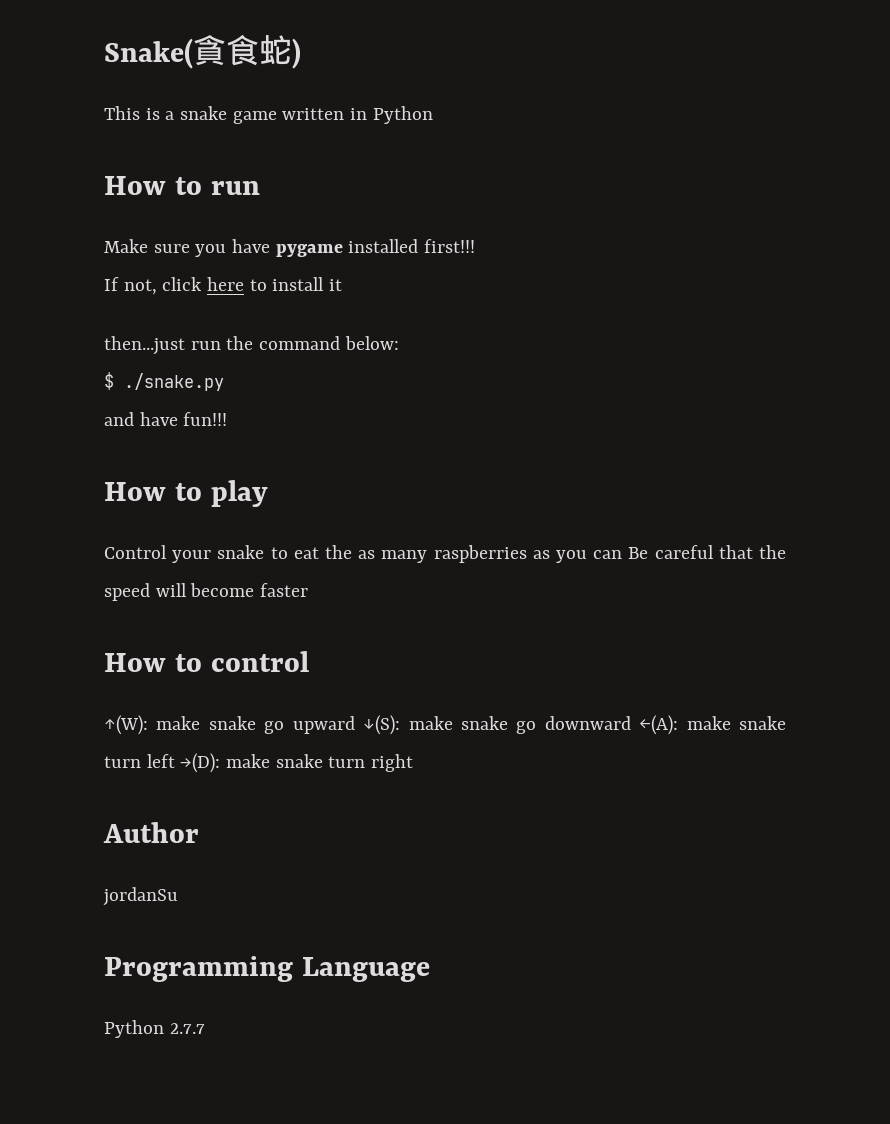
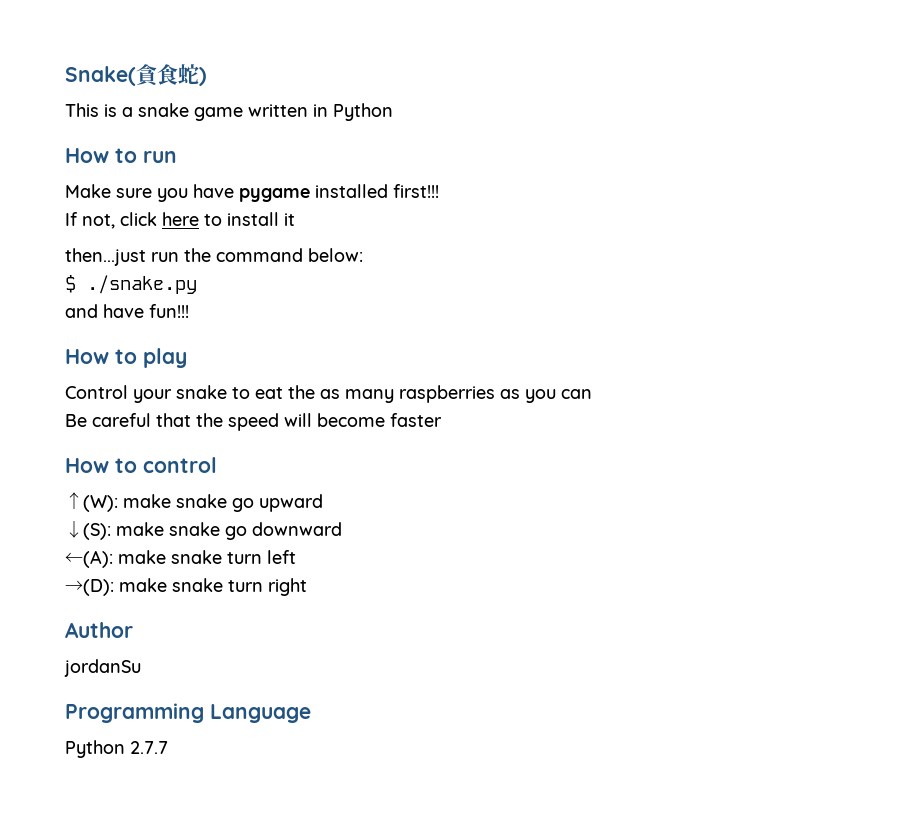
- Control your snake to eat the as many raspberries as you can Be careful that the speed will become faster
+ Control your snake to eat the as many raspberries as you can
+ Be careful that the speed will become faster
- ↑(W): make snake go upward ↓(S): make snake go downward ←(A): make snake turn left →(D): make snake turn right
+ ↑(W): make snake go upward
+ ↓(S): make snake go downward
+ ←(A): make snake turn left
+ →(D): make snake turn right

▬▬▬▬▬▬▬▬▬▬

§ **The problem**
Nothing but the pictures should be left out when the records are retyped exactly.

§ **Solution**
- Control your snake to eat the as many raspberries as you can Be careful that the speed will become faster
+ Control your snake to eat the as many raspberries as you can
+ Be careful that the speed will become faster
- ↑(W): make snake go upward ↓(S): make snake go downward ←(A): make snake turn left →(D): make snake turn right
+ ↑(W): make snake go upward
+ ↓(S): make snake go downward
+ ←(A): make snake turn left
+ →(D): make snake turn right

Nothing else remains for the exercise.